Work to be completed: Only lines with the string "mujer" are wanted. Pull them out of the data.

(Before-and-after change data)

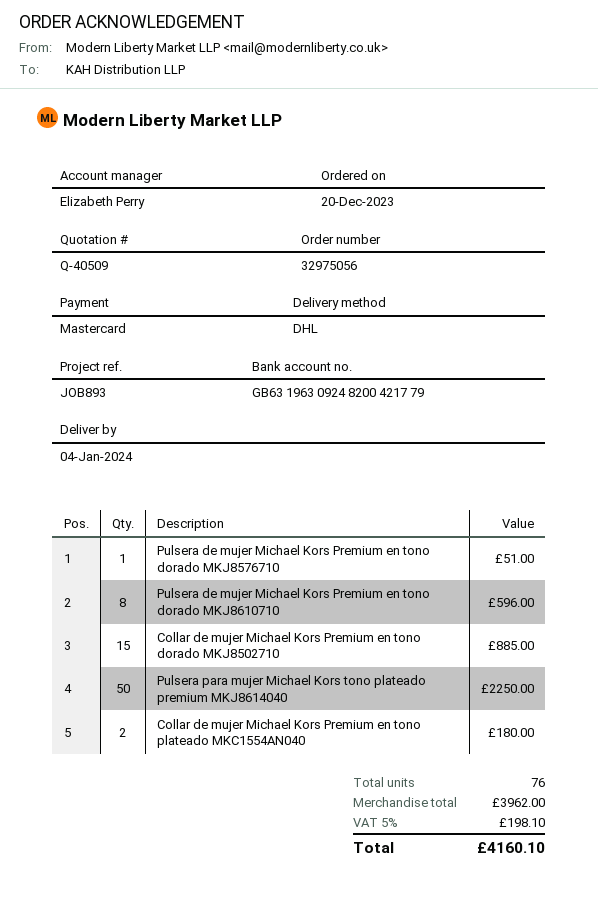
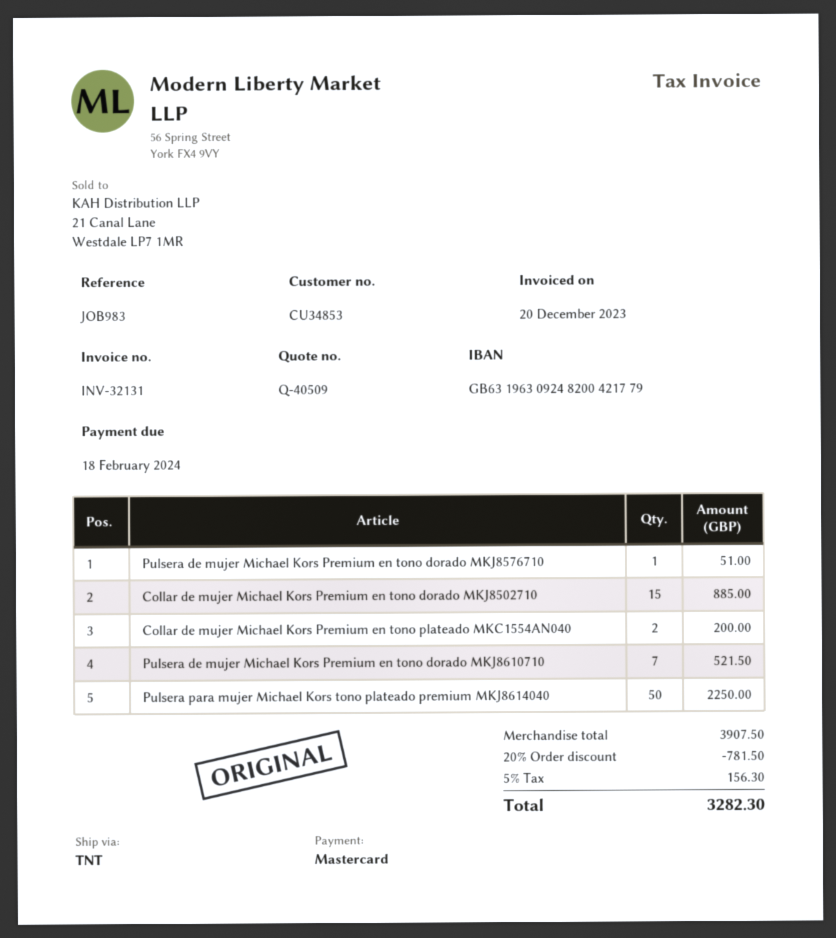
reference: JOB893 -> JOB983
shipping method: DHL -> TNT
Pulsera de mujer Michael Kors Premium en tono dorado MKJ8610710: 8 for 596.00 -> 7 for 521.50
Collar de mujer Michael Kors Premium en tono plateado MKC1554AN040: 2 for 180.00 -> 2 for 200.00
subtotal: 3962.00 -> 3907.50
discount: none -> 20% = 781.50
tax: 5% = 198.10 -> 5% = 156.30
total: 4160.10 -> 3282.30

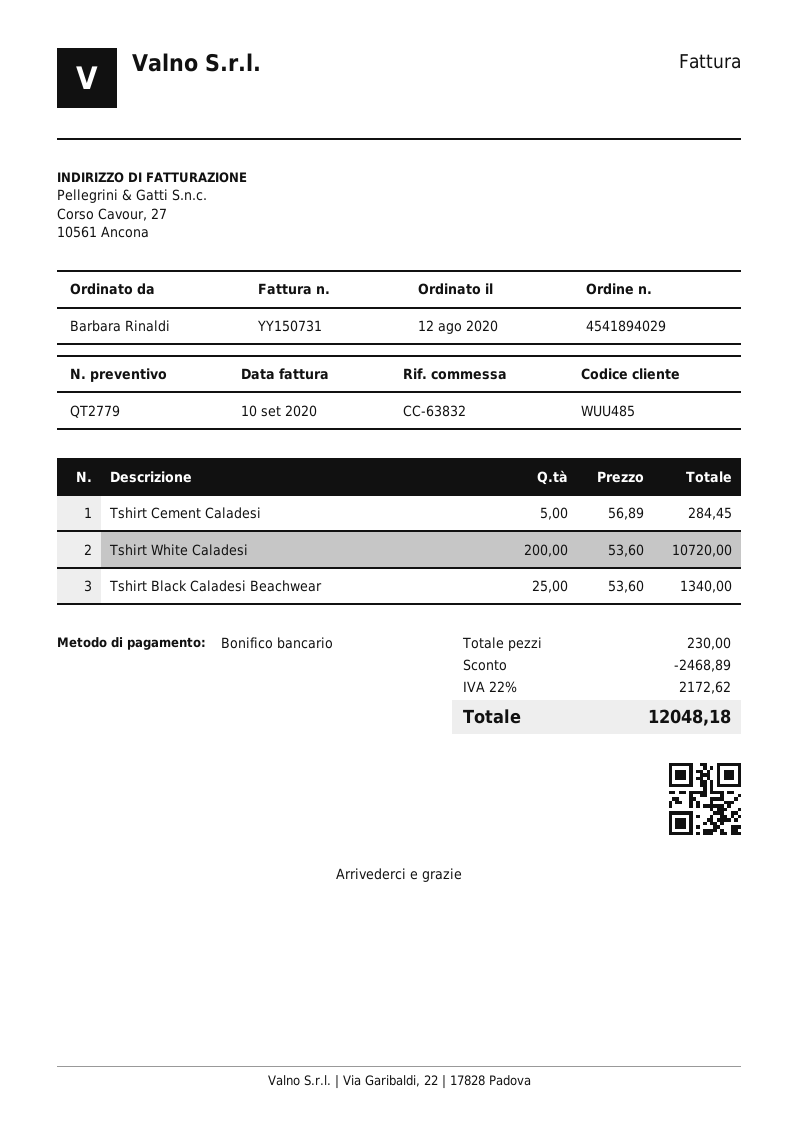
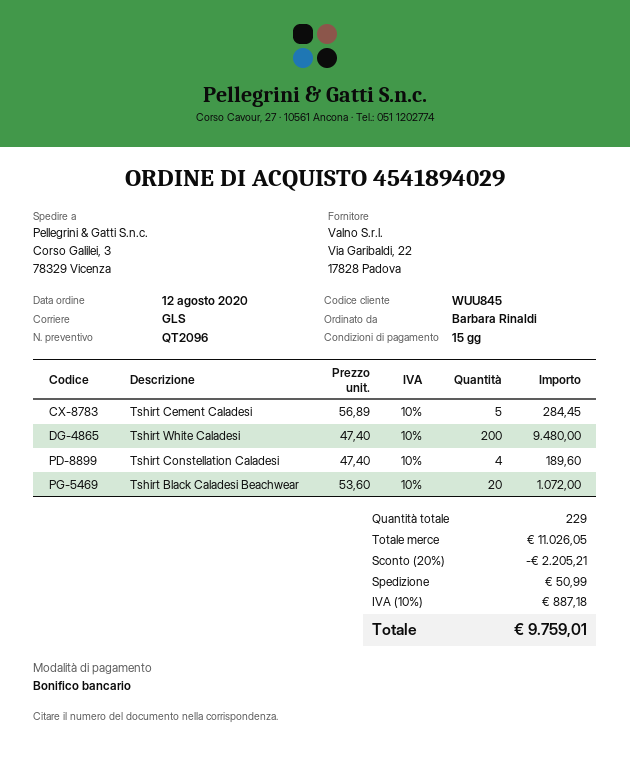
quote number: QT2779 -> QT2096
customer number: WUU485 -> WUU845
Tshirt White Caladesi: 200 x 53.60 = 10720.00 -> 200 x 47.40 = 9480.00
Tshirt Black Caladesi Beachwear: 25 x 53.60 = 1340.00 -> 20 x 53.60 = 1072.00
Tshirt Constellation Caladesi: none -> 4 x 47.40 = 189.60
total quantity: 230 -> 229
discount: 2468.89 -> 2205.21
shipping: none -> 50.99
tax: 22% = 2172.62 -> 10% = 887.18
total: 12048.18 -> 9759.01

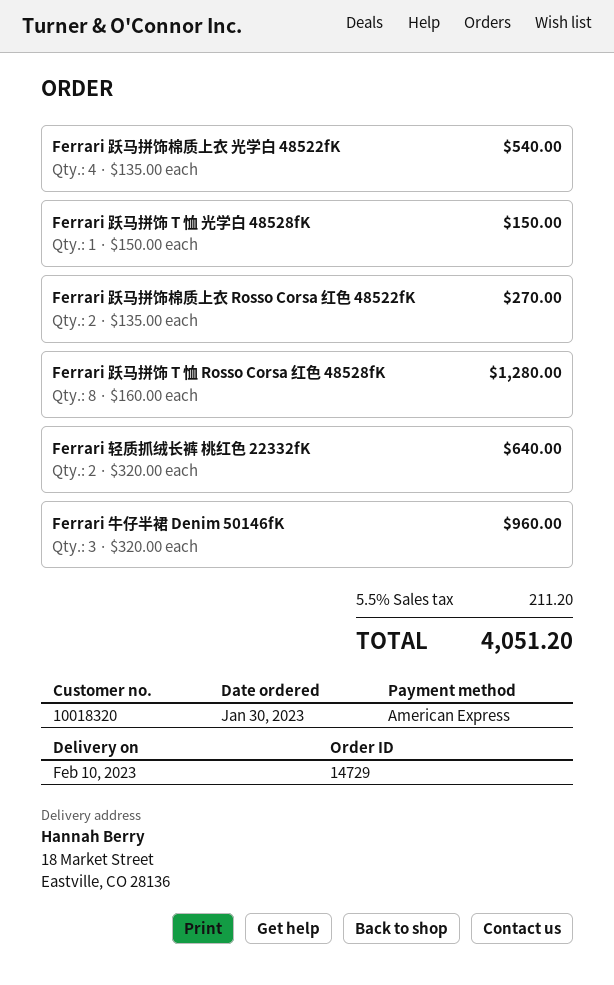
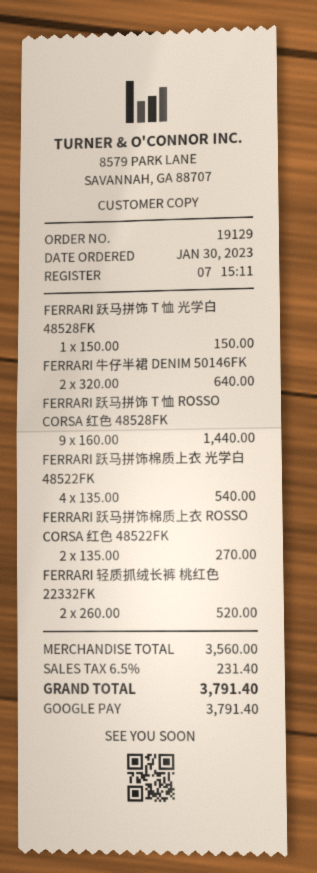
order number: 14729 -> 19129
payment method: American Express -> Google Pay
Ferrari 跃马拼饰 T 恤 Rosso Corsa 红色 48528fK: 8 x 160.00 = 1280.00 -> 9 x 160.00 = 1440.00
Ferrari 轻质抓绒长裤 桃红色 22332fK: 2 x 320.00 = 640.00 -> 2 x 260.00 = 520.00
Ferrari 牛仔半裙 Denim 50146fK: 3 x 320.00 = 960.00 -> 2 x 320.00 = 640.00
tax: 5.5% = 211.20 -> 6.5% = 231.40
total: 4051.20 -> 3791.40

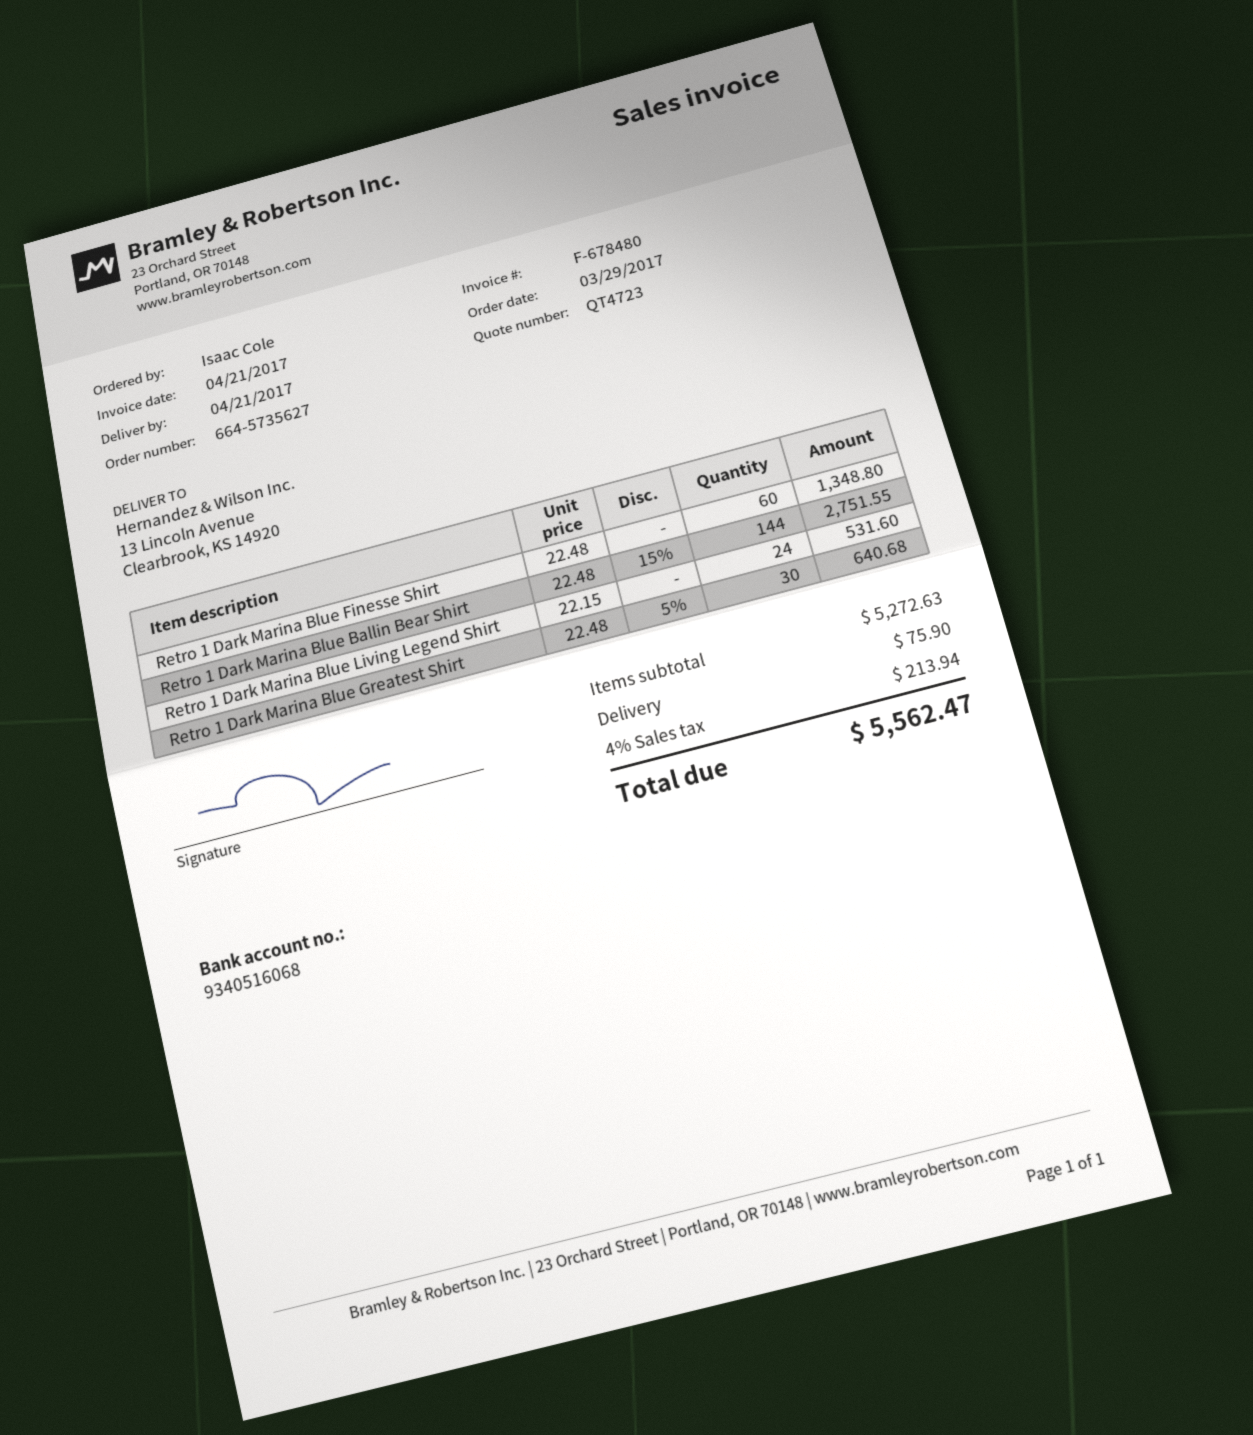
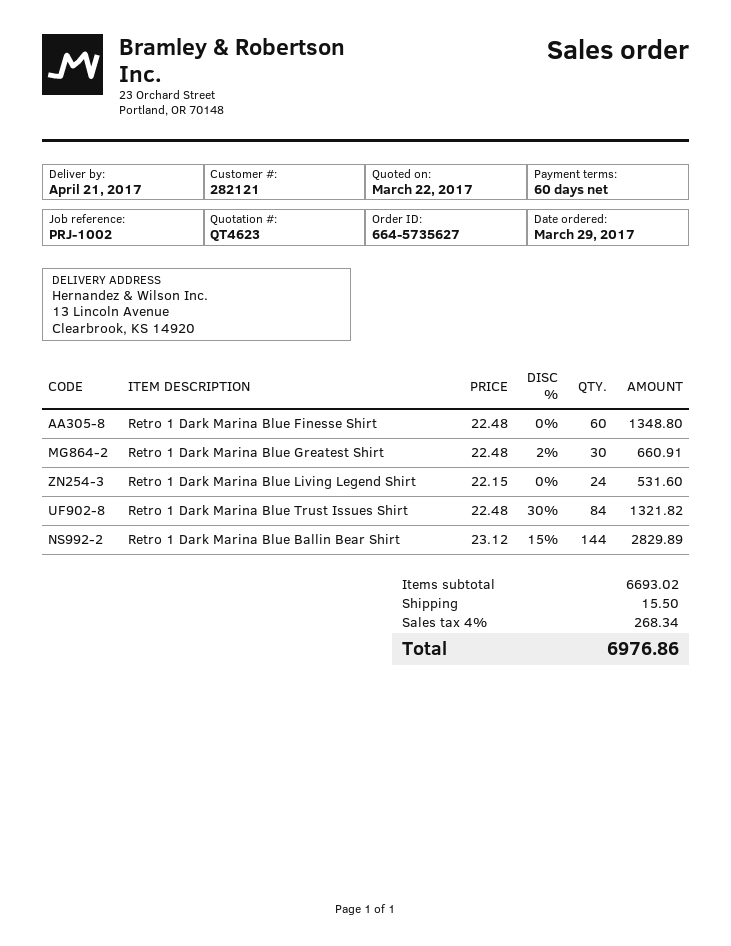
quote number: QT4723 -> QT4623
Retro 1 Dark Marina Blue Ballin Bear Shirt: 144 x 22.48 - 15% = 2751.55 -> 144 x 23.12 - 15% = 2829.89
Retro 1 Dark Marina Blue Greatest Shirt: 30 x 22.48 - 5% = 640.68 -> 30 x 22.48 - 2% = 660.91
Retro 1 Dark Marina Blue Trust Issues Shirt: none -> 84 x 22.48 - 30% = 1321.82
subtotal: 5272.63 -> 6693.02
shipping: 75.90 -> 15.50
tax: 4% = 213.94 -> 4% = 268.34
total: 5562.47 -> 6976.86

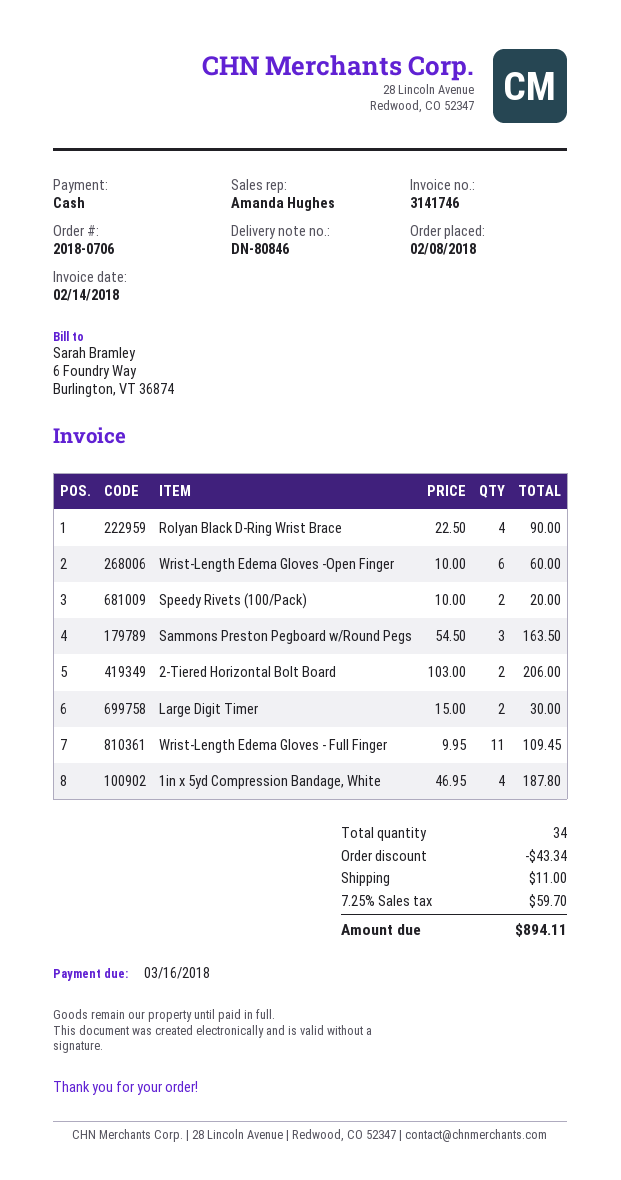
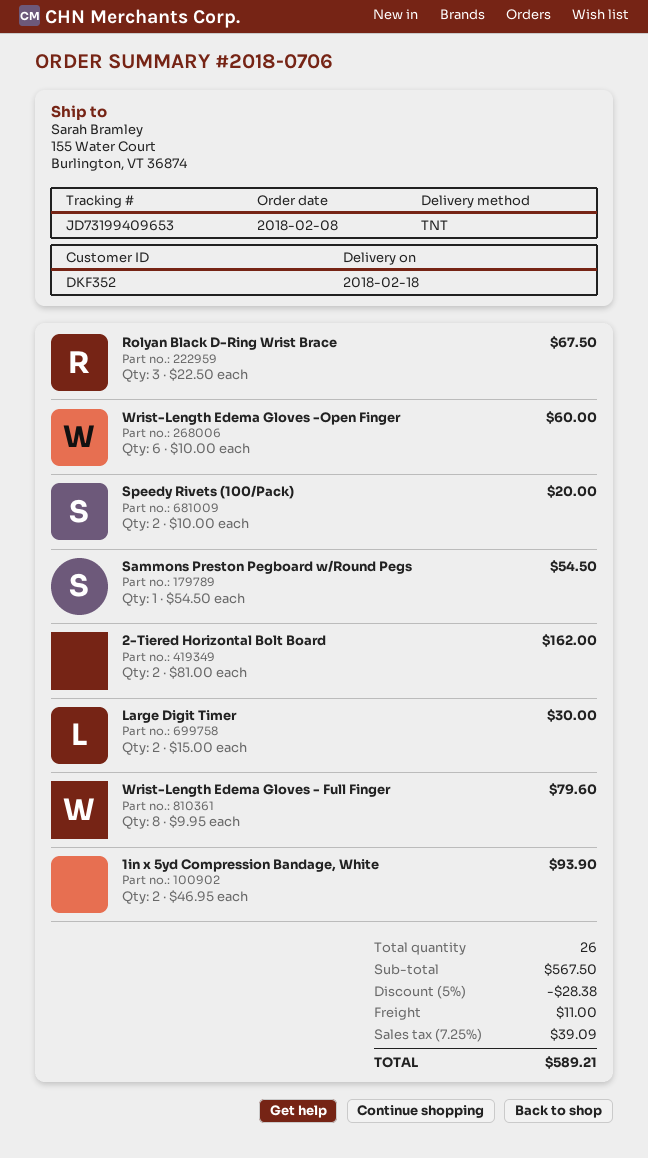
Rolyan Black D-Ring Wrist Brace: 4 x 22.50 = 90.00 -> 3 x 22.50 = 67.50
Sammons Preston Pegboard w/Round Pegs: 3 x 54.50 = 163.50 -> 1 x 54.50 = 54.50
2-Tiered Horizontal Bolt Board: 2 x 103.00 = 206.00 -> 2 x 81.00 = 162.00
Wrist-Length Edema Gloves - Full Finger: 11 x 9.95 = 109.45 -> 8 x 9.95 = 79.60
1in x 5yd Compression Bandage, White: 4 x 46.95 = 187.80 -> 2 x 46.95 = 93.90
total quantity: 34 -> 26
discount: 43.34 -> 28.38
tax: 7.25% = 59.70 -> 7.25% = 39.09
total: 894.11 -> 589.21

Exercise solution:
Pulsera de mujer Michael Kors Premium en tono dorado MKJ8610710: 8 for 596.00 -> 7 for 521.50
Collar de mujer Michael Kors Premium en tono plateado MKC1554AN040: 2 for 180.00 -> 2 for 200.00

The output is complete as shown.